Repeat exactly, and only, the lines from the one containing "Airless Spender weiß: 4" through the end of the records.
--- Records shown Enclosed Below ---
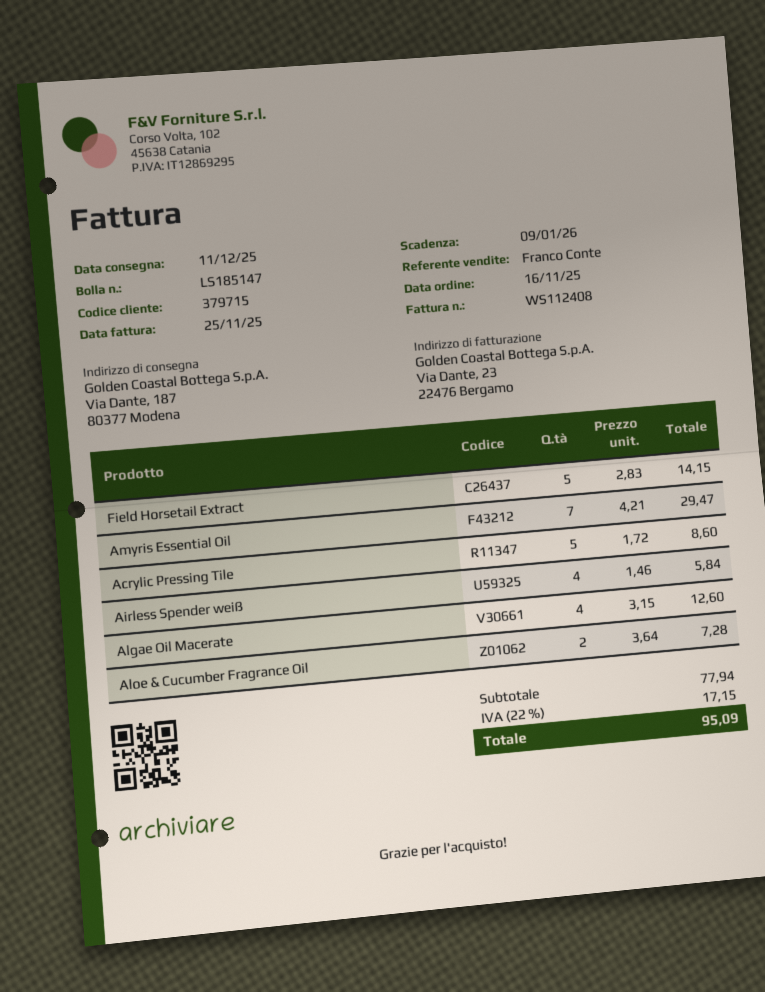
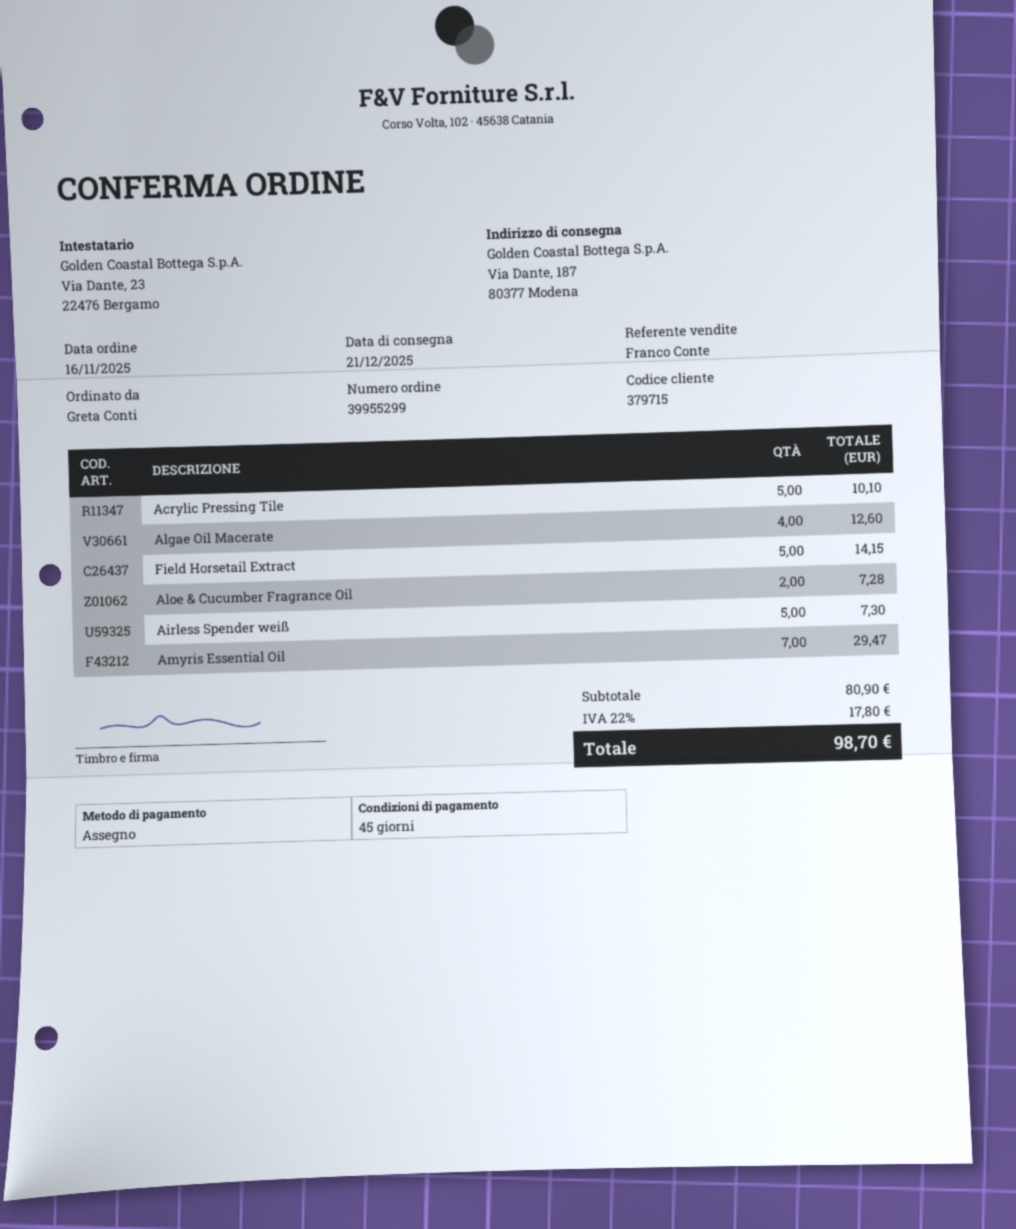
delivery date: 2025-12-11 -> 2025-12-21
Acrylic Pressing Tile: 5 for 8.60 -> 5 for 10.10
Airless Spender weiß: 4 for 5.84 -> 5 for 7.30
subtotal: 77.94 -> 80.90
tax: 22% = 17.15 -> 22% = 17.80
total: 95.09 -> 98.70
--- End of Enclosed Records shown ---
Exercise output:
Airless Spender weiß: 4 for 5.84 -> 5 for 7.30
subtotal: 77.94 -> 80.90
tax: 22% = 17.15 -> 22% = 17.80
total: 95.09 -> 98.70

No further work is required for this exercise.